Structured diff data
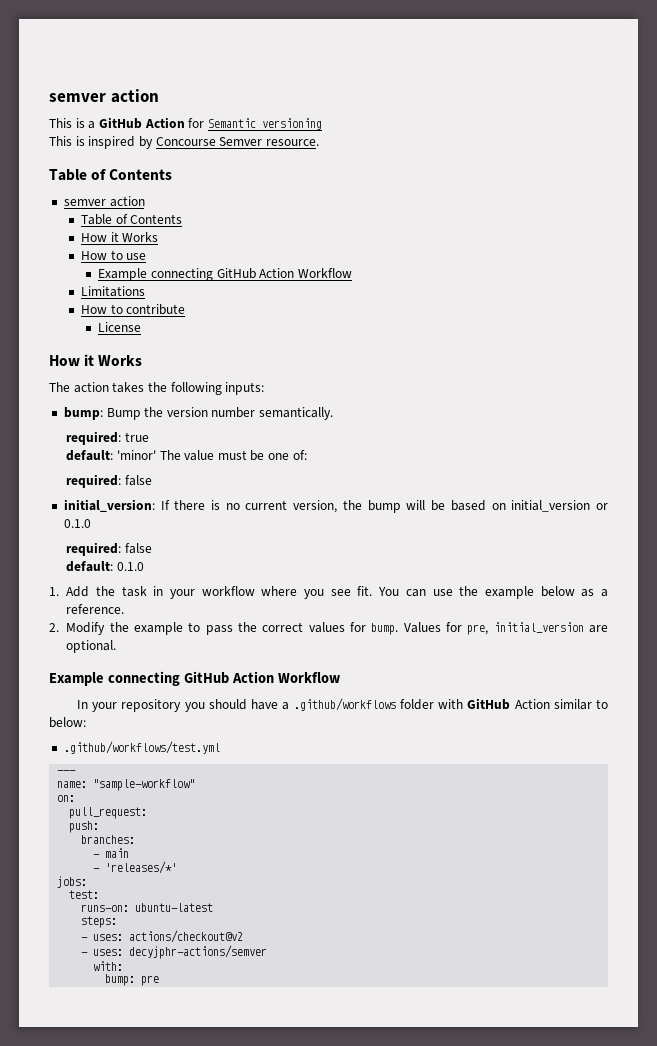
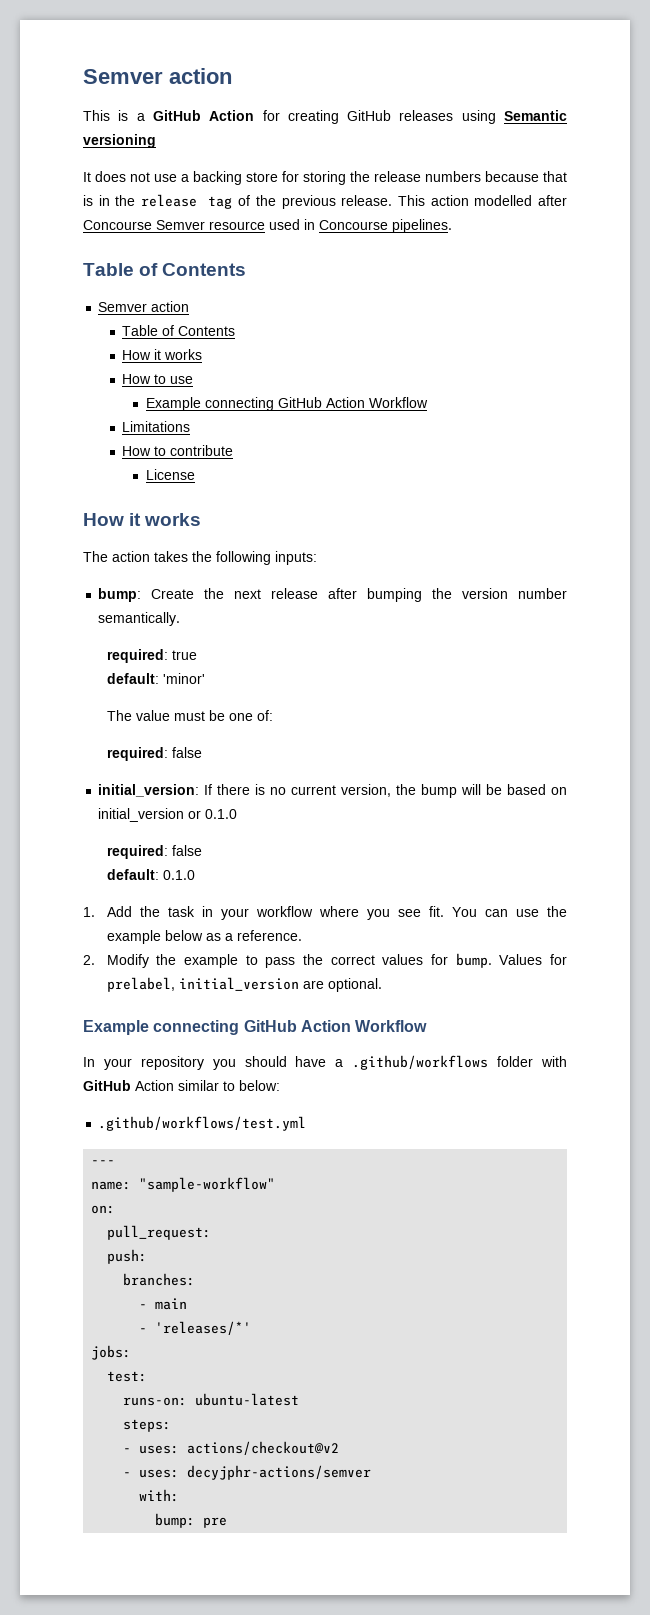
[49,93,106,102] semver -> [83,69,163,84] Semver
[207,118,322,130] [49,136,319,149] [49,169,173,181] [63,199,106,206] Semantic versioning // This is inspired by Concourse Semver resource. // Table of Contents // semver -> [287,110,567,124] [83,134,156,148] [83,171,567,185] [83,194,567,209] [83,219,452,233] [83,263,247,276] [98,302,148,312] creating GitHub releases using Semantic versioning // It does not use a backing store for storing the release numbers because that is in the release tag of the previous release. This action modelled after Concourse Semver resource used in Concourse pipelines. // Table of Contents // Semver
[122,232,159,242] Works -> [164,349,203,360] works
[98,355,143,366] Works -> [144,513,202,526] works
[106,408,141,420] Bump -> [151,588,423,602] Create the next release after bumping
(156, 455) none -> (205, 678) //
[467,624,489,635] pre, -> [106,977,175,992] prelabel,

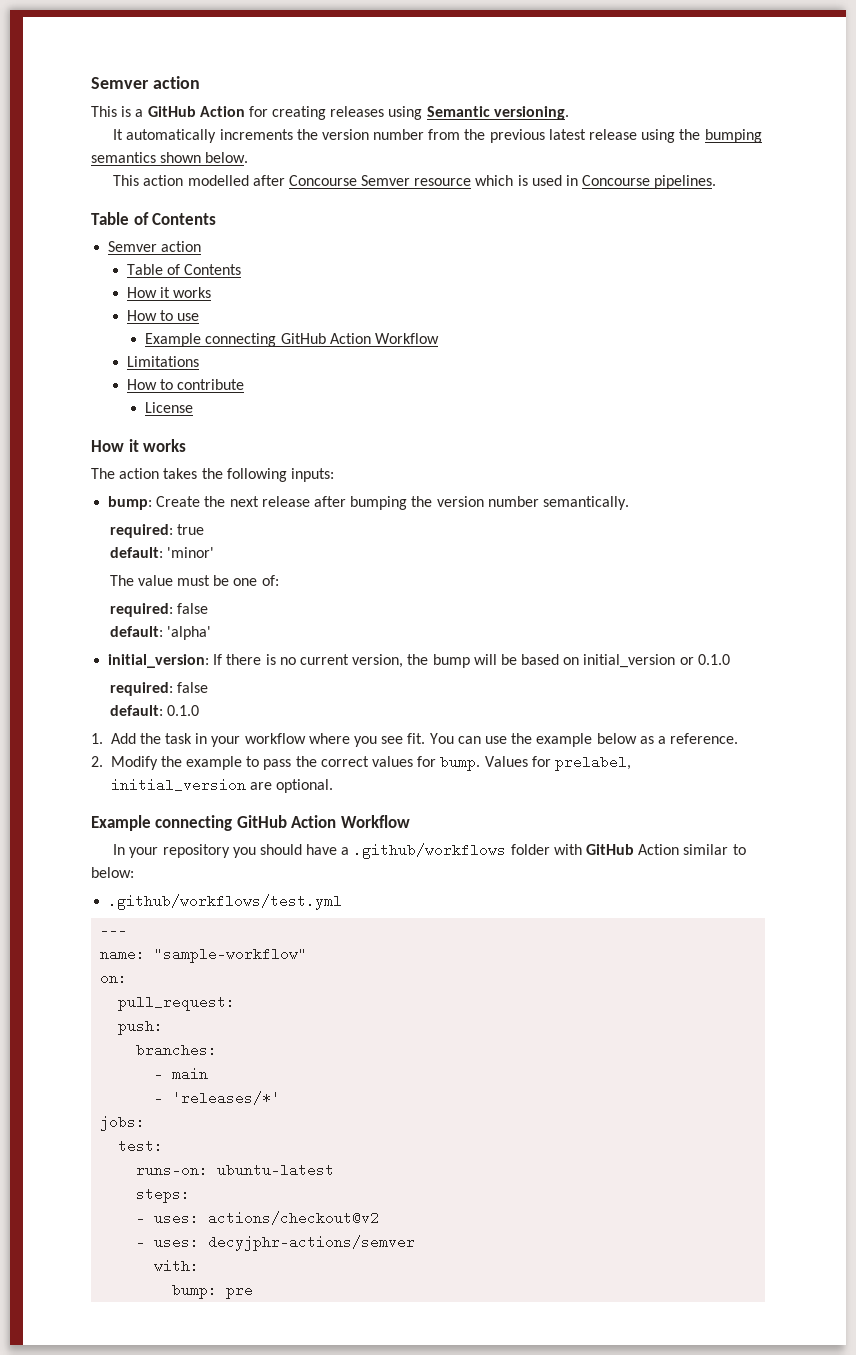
[347,110,392,121] GitHub -> (327, 113) none
[83,134,156,148] versioning -> [493,106,569,120] versioning.
[95,171,567,185] [83,194,393,209] does not use a backing store for storing the release numbers because that is in the release tag of the previous release. -> [126,129,762,143] [91,152,249,163] automatically increments the version number from the previous latest release using the bumping semantics shown below. //
(265, 225) none -> [475,175,528,186] which is
(202, 752) none -> [109,626,211,640] // default: 'alpha'

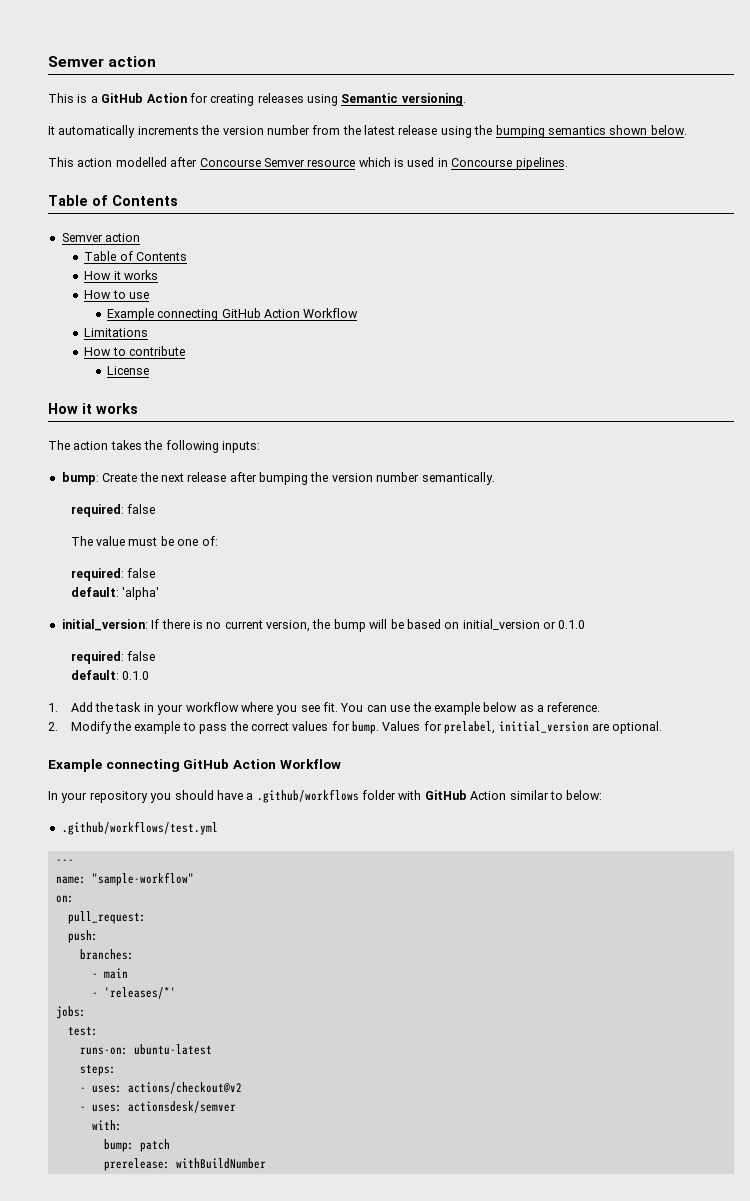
[489,129,545,143] previous -> (361, 130) none
[176,524,204,535] [109,547,214,558] true // default: 'minor' -> [126,504,155,514] false
[208,1235,416,1251] decyjphr-actions/semver -> [127,1101,236,1113] actionsdesk/semver
[226,1283,254,1299] pre -> [139,1139,170,1152] [103,1158,266,1171] patch // prerelease: withBuildNumber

- [Exercise objective]: Hand back the records above exactly as they are, pictures excluded.

- [Written response]:
[49,93,106,102] semver -> [83,69,163,84] Semver
[207,118,322,130] [49,136,319,149] [49,169,173,181] [63,199,106,206] Semantic versioning // This is inspired by Concourse Semver resource. // Table of Contents // semver -> [287,110,567,124] [83,134,156,148] [83,171,567,185] [83,194,567,209] [83,219,452,233] [83,263,247,276] [98,302,148,312] creating GitHub releases using Semantic versioning // It does not use a backing store for storing the release numbers because that is in the release tag of the previous release. This action modelled after Concourse Semver resource used in Concourse pipelines. // Table of Contents // Semver
[122,232,159,242] Works -> [164,349,203,360] works
[98,355,143,366] Works -> [144,513,202,526] works
[106,408,141,420] Bump -> [151,588,423,602] Create the next release after bumping
(156, 455) none -> (205, 678) //
[467,624,489,635] pre, -> [106,977,175,992] prelabel,

[347,110,392,121] GitHub -> (327, 113) none
[83,134,156,148] versioning -> [493,106,569,120] versioning.
[95,171,567,185] [83,194,393,209] does not use a backing store for storing the release numbers because that is in the release tag of the previous release. -> [126,129,762,143] [91,152,249,163] automatically increments the version number from the previous latest release using the bumping semantics shown below. //
(265, 225) none -> [475,175,528,186] which is
(202, 752) none -> [109,626,211,640] // default: 'alpha'

[489,129,545,143] previous -> (361, 130) none
[176,524,204,535] [109,547,214,558] true // default: 'minor' -> [126,504,155,514] false
[208,1235,416,1251] decyjphr-actions/semver -> [127,1101,236,1113] actionsdesk/semver
[226,1283,254,1299] pre -> [139,1139,170,1152] [103,1158,266,1171] patch // prerelease: withBuildNumber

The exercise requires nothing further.